(Dataset excerpts)
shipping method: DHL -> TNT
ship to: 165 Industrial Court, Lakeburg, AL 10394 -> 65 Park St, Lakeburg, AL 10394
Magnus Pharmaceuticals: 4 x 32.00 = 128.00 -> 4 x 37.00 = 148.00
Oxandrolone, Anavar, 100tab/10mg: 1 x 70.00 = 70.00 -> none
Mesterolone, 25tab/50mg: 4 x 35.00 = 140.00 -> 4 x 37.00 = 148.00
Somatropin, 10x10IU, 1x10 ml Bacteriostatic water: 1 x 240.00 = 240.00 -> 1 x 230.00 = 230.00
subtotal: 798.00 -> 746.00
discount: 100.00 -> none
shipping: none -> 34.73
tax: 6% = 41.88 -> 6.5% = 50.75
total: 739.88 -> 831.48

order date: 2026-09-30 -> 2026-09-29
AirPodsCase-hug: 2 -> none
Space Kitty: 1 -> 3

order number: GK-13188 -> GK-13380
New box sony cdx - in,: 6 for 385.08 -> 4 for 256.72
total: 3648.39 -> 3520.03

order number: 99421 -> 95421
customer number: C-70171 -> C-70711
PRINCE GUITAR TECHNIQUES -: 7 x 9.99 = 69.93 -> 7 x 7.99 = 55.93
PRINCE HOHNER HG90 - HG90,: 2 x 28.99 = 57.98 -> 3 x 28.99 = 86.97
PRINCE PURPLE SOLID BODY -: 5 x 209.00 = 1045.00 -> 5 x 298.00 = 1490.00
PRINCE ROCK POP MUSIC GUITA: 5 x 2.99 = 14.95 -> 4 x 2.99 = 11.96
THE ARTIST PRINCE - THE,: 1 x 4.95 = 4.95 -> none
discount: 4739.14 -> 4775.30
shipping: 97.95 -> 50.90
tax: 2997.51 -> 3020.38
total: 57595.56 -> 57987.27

#### WHAT THIS TASK INVOLVES:
The answer must consist of every line above that holds the string "discount", copied exactly.

#### YOUR RESPONSE:
discount: 100.00 -> none
discount: 4739.14 -> 4775.30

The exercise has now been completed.